DOLPHIN DIGITAL: Incurs $1 Million Net Loss in Second Quarter
-------------------------------------------------------------
Dolphin Digital Media Inc. filed with the Securities and Exchange
Commission its quarterly report on Form 10-Q disclosing a net loss
of $1.05 million on $12,400 of total revenues for the three months
ended June 30, 2015, compared to a net loss of $486,000 on $549,000
of total revenues for the same period during the prior year.

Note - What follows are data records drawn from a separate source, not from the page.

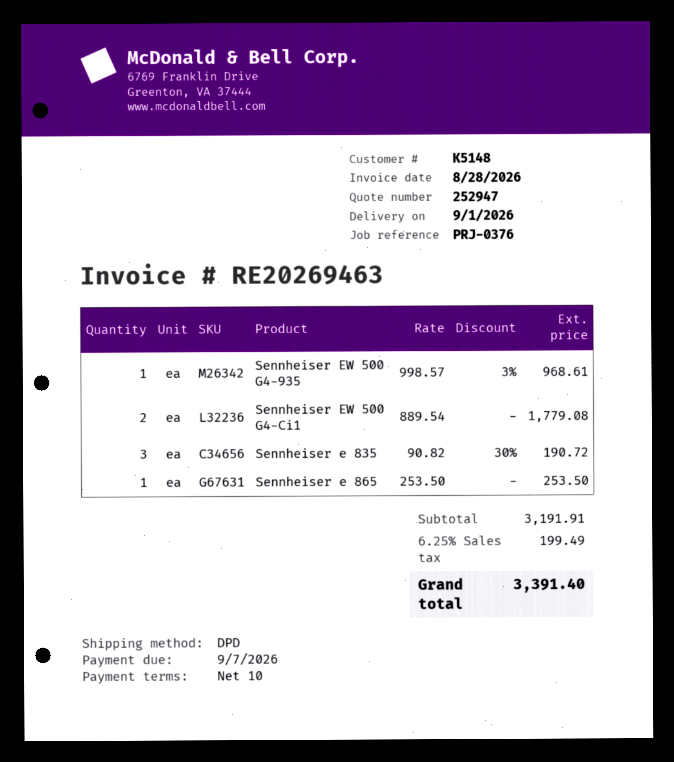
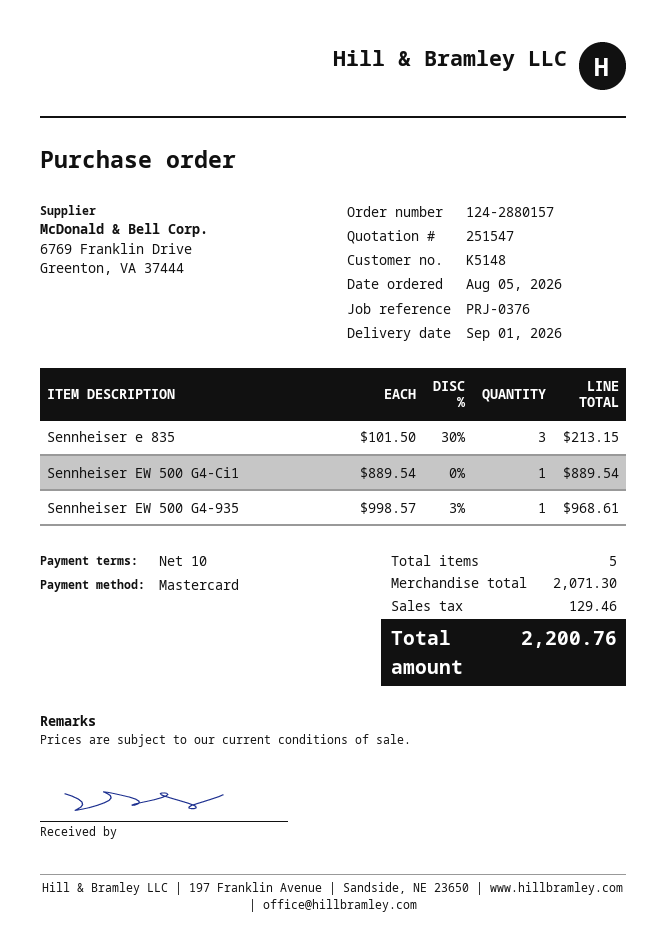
quote number: 252947 -> 251547
Sennheiser EW 500 G4-Ci1: 2 x 889.54 = 1779.08 -> 1 x 889.54 = 889.54
Sennheiser e 835: 3 x 90.82 - 30% = 190.72 -> 3 x 101.50 - 30% = 213.15
Sennheiser e 865: 1 x 253.50 = 253.50 -> none
subtotal: 3191.91 -> 2071.30
tax: 199.49 -> 129.46
total: 3391.40 -> 2200.76

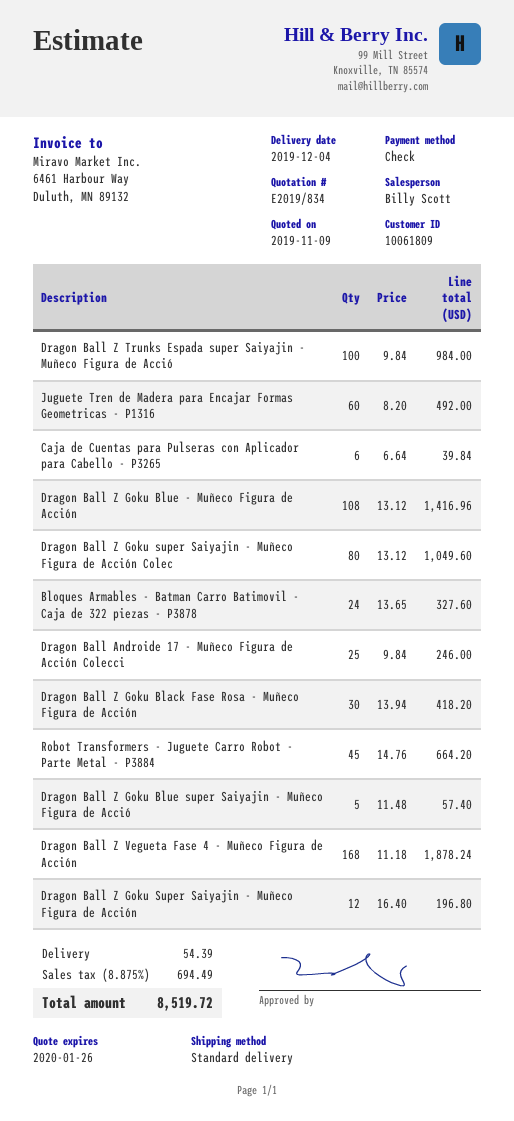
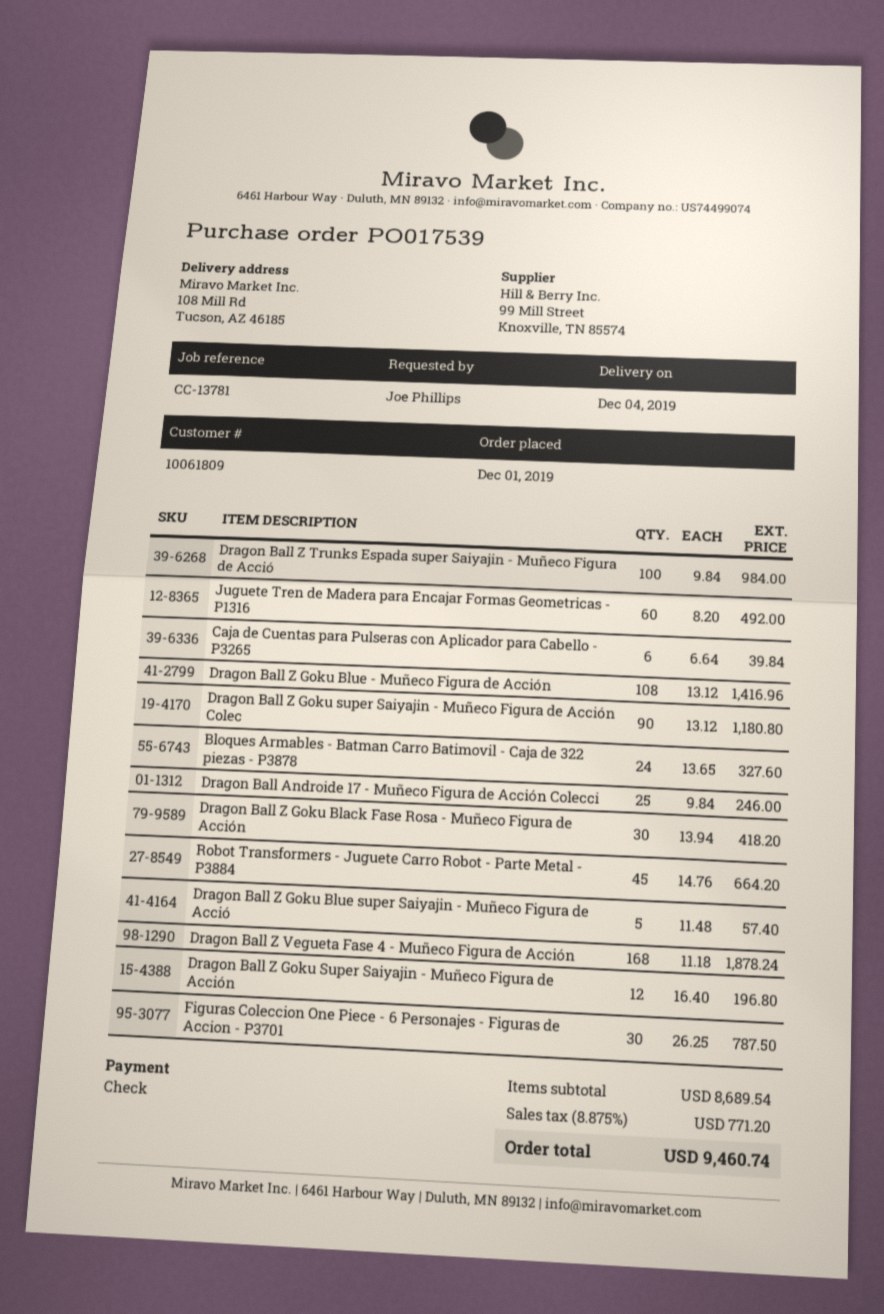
Dragon Ball Z Goku super Saiyajin - Muñeco Figura de Acción Colec: 80 x 13.12 = 1049.60 -> 90 x 13.12 = 1180.80
Figuras Coleccion One Piece - 6 Personajes - Figuras de Accion - P3701: none -> 30 x 26.25 = 787.50
shipping: 54.39 -> none
tax: 8.875% = 694.49 -> 8.875% = 771.20
total: 8519.72 -> 9460.74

For the six months ended June 30, 2015, the Company reported a net
loss of $2.10 million on $16,100 of total revenue compared with a
net loss of $945,000 on $1.05 million of total revenues for the
same period a year ago.

As of June 30, 2015, the Company had $3.24 million in total assets,
$14.14 million in total liabilities, all current and total
stockholders' deficit of $10.9 million.

A full-text copy of the Form 10-Q is available for free at:

                        http://is.gd/gw3PSp

                       About Dolphin Digital

Coral Gables, Florida-based Dolphin Digital Media, Inc., is
dedicated to the twin causes of online safety for children and
high quality digital entertainment.  By creating and managing
child-friendly social networking websites utilizing state-of the-
art fingerprint identification technology, Dolphin Digital Media,
Inc. has taken an industry-leading position with respect to
internet safety, as well as digital entertainment.

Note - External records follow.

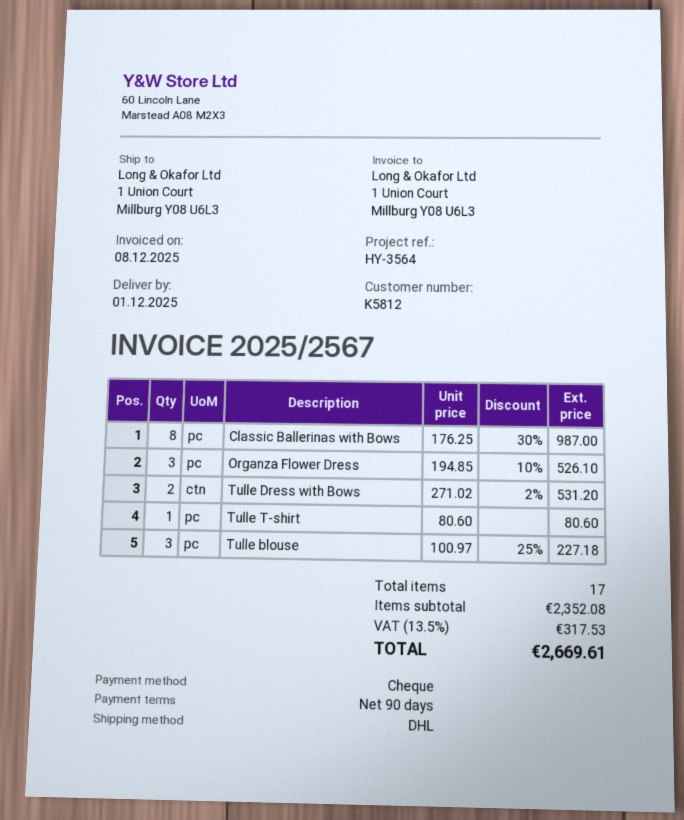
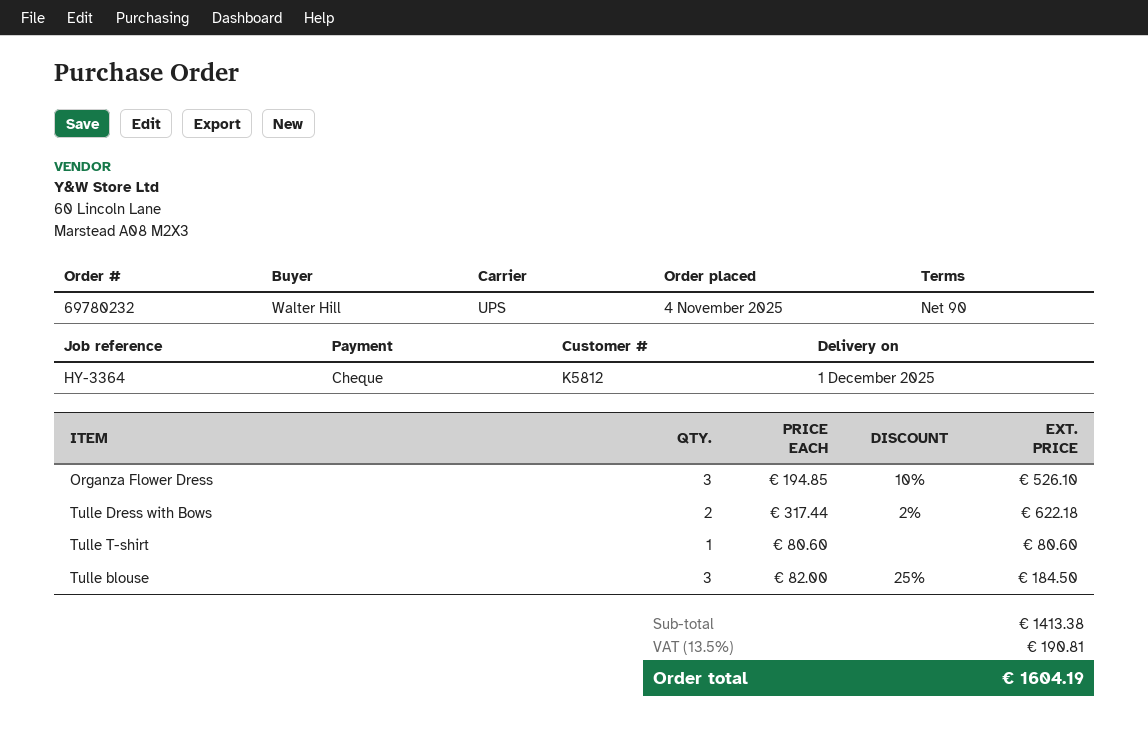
reference: HY-3564 -> HY-3364
shipping method: DHL -> UPS
Classic Ballerinas with Bows: 8 x 176.25 - 30% = 987.00 -> none
Tulle Dress with Bows: 2 x 271.02 - 2% = 531.20 -> 2 x 317.44 - 2% = 622.18
Tulle blouse: 3 x 100.97 - 25% = 227.18 -> 3 x 82.00 - 25% = 184.50
subtotal: 2352.08 -> 1413.38
tax: 13.5% = 317.53 -> 13.5% = 190.81
total: 2669.61 -> 1604.19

Dolphin Digital reported a net loss of $1.87 million on $2.07
million of total revenue for the year ended Dec. 31, 2014, compared
to a net loss of $2.46 million on $2.29 million of total revenue
for the year ended Dec. 31, 2013.

BDO USA, LLP, in Miami, Florida, issued a "going concern"
qualification on the consolidated financial statements for the year
ended Dec. 31, 2014, citing that the Company has suffered recurring
losses from operations, negative cash flows from operations, and
does not have sufficient working capital.  These events raise
substantial doubt about the Company's ability to continue as a
going concern.


DONALD WOLF: Court Affirms Order Denying Cash Collateral Use
------------------------------------------------------------
Judge Frederick J. Kapala of the United States District Court for
the Northern District of Illinois affirmed the bankruptcy court's
order denying the request filed by David M. Wolf, Donald L. Wolf,
Jr., and Donald L. Wolf, Sr., to use FirstMerit Bank, N.A.'s cash
collateral to pay their professional fees.

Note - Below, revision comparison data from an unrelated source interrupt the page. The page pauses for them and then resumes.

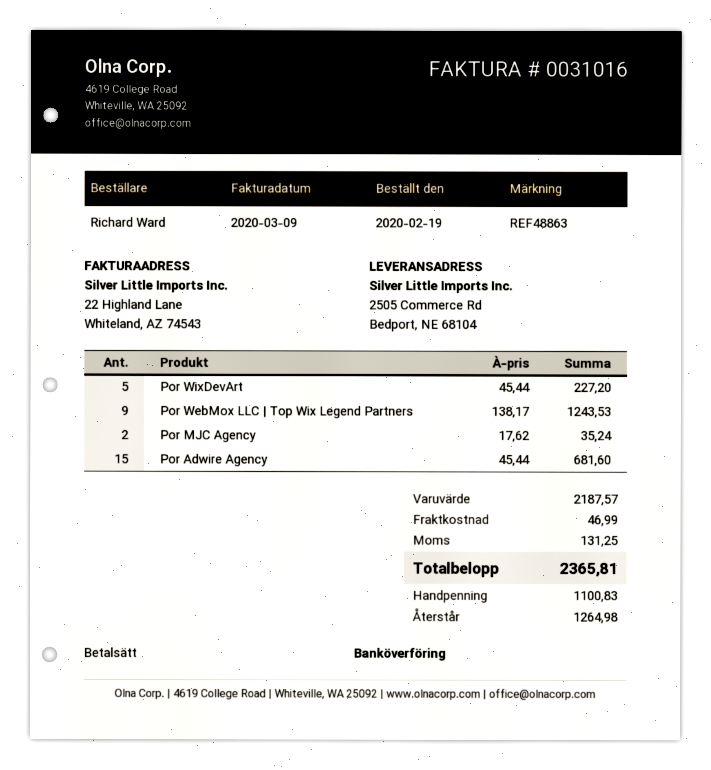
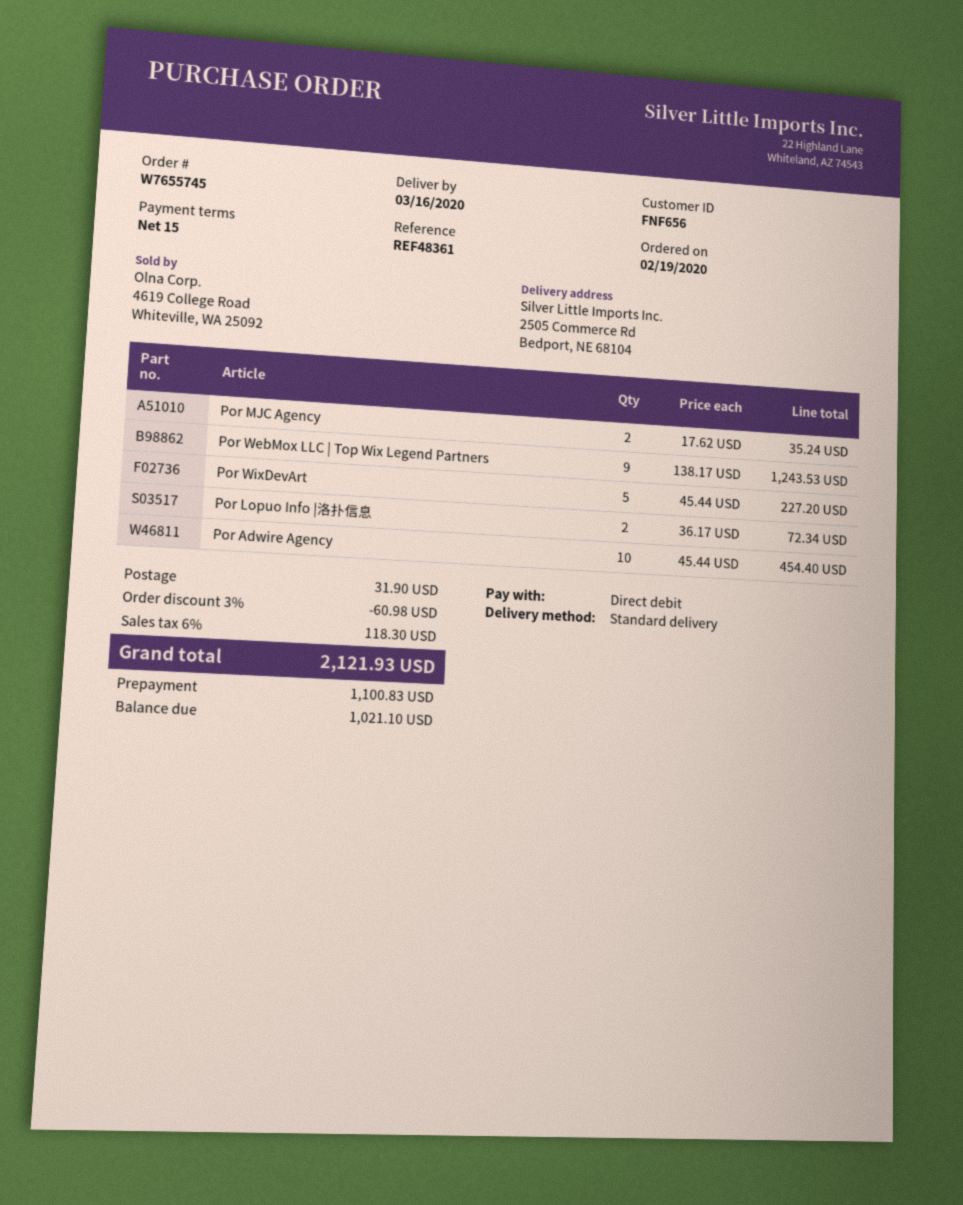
reference: REF48863 -> REF48361
payment method: bank transfer -> direct debit
Por Adwire Agency: 15 x 45.44 = 681.60 -> 10 x 45.44 = 454.40
Por Lopuo Info |洛扑信息: none -> 2 x 36.17 = 72.34
discount: none -> 3% = 60.98
shipping: 46.99 -> 31.90
tax: 131.25 -> 118.30
total: 2365.81 -> 2121.93
balance: 1264.98 -> 1021.10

The Wolfs, who sought reorganization pursuant to Chapter 11
bankruptcy petitions, moved the bankruptcy court to permit payment
of certain professional fees from the rents collected from a piece
of commercial real estate at 10611-10685 Wolf Drive, in Huntley,
Illinois.  FirstMerit is the holder of a defaulted note secured by
the Property and any rents derived from the Property.

The bankruptcy court denied the Wolfs' motion.

On appeal, the Wolfs represented that should the district court
affirm the bankruptcy court's order denying them the opportunity to
pay their professionals by way of FirstMerit's cash collateral,
they would be unable to successfully reorganize.  As a response to
that representation, FirstMerit moved the bankruptcy court to
convert the Wolfs' bankruptcies to Chapter 7 liquidation rather
than Chapter 11 reorganization.  FirstMerit also filed a motion
with the district court to withdraw that motion from the bankruptcy
court and rule on it immediately.

Judge Kapala concurred with the bankruptcy court that cash
collateral secured by way of Section 552 of the Bankruptcy Code may
not be used by a debtor-in-possession pursuant to Section 363
without consent or providing adequate protection for its value.
The judge also agreed with the bankruptcy court in holding that the
equities-of-the-case exception does not apply to this case.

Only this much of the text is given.